Nokia has several suppliers for BL-5C batteries who have collectively produced more than 300 million BL-5C batteries. The estimated 46 million BL-5C batteries at fault are manufactured by Matsushita Battery Industrial Co., Ltd. of Japan between December 2005 and November 2006, from which there have been approximately 100 incidents of overheating reported globally. Nokia said that is working closely with Matsushita and will be cooperating with relevant authorities to investigate this situation.

Nokia is offering that all customers with affected BL-5C devices a replacement BL-5C battery free of charge. For a full list of affected phones and a form to check via product identification number, see Nokia’s website.

Battery recalls are a familiar thing for laptop makers, as over 10 million lithium ion laptop batteries have been recalled worldwide since last year. A long list of computer manufacturers has felt the effects of the defective batteries, including Sony, Dell, Apple, Lenovo and Toshiba.

Interestingly, Matsushita said in late 2006 that was mass producing improved lithium ion battery technology that safeguards against overheating. It is unclear if the BL-5C batteries incorporate this anti-overheating technology.
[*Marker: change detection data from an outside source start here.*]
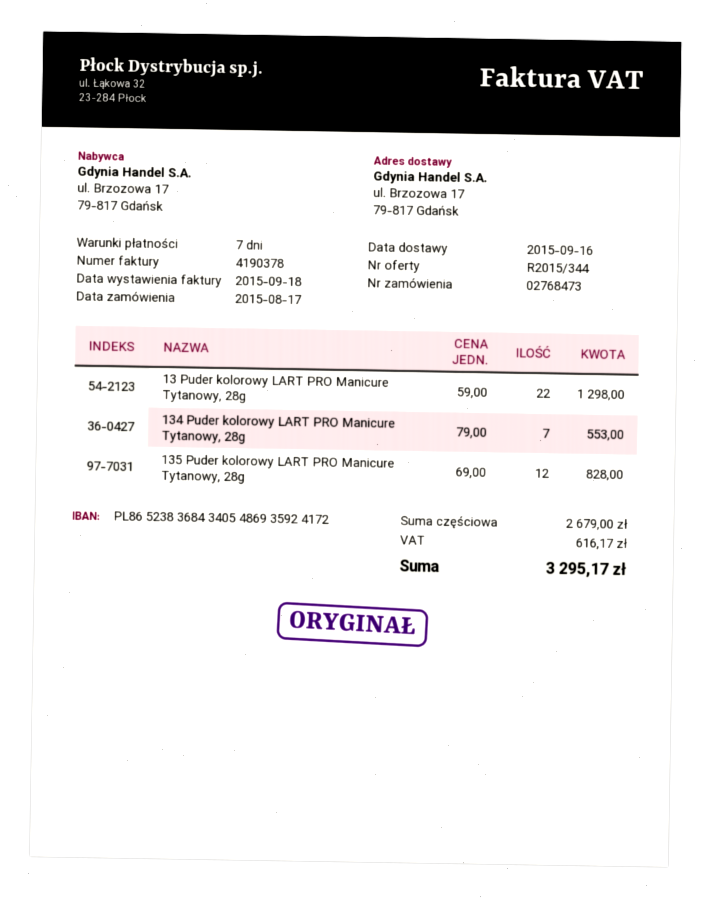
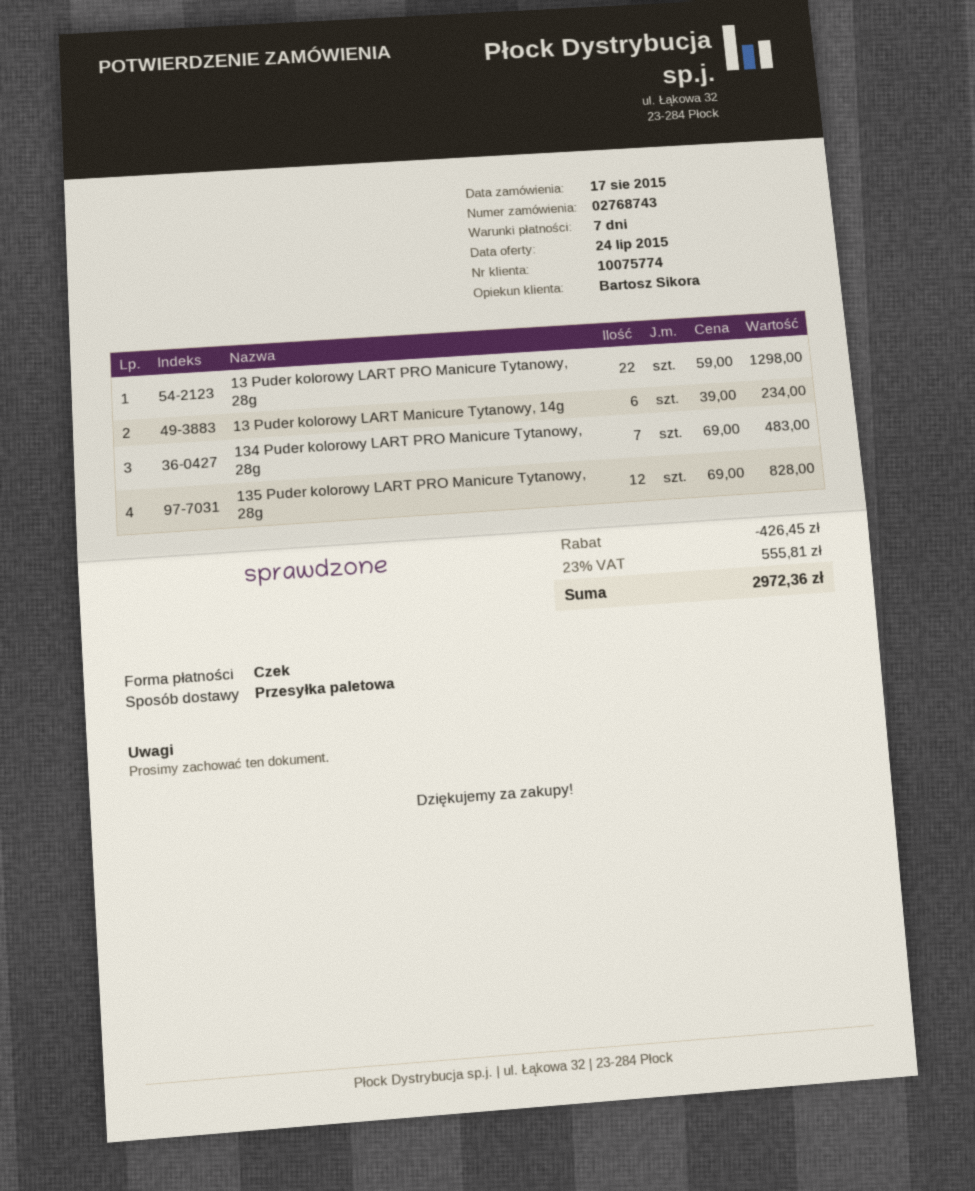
order number: 02768473 -> 02768743
134 Puder kolorowy LART PRO Manicure Tytanowy, 28g: 7 x 79.00 = 553.00 -> 7 x 69.00 = 483.00
13 Puder kolorowy LART Manicure Tytanowy, 14g: none -> 6 x 39.00 = 234.00
discount: none -> 426.45
tax: 616.17 -> 555.81
total: 3295.17 -> 2972.36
“When any supplier has a problem, it creates concern for the technology itself. The challenge that we must meet is to reassure the public that Lithium-ion batteries are safe,” said Michael Buckner, senior manager for Panasonic's Energy Solutions Lab, in an interview with DailyTech. “Safety has always been the number one priority at Panasonic. The incidents last year just reconfirmed that we need to maintain safety first in our designs.”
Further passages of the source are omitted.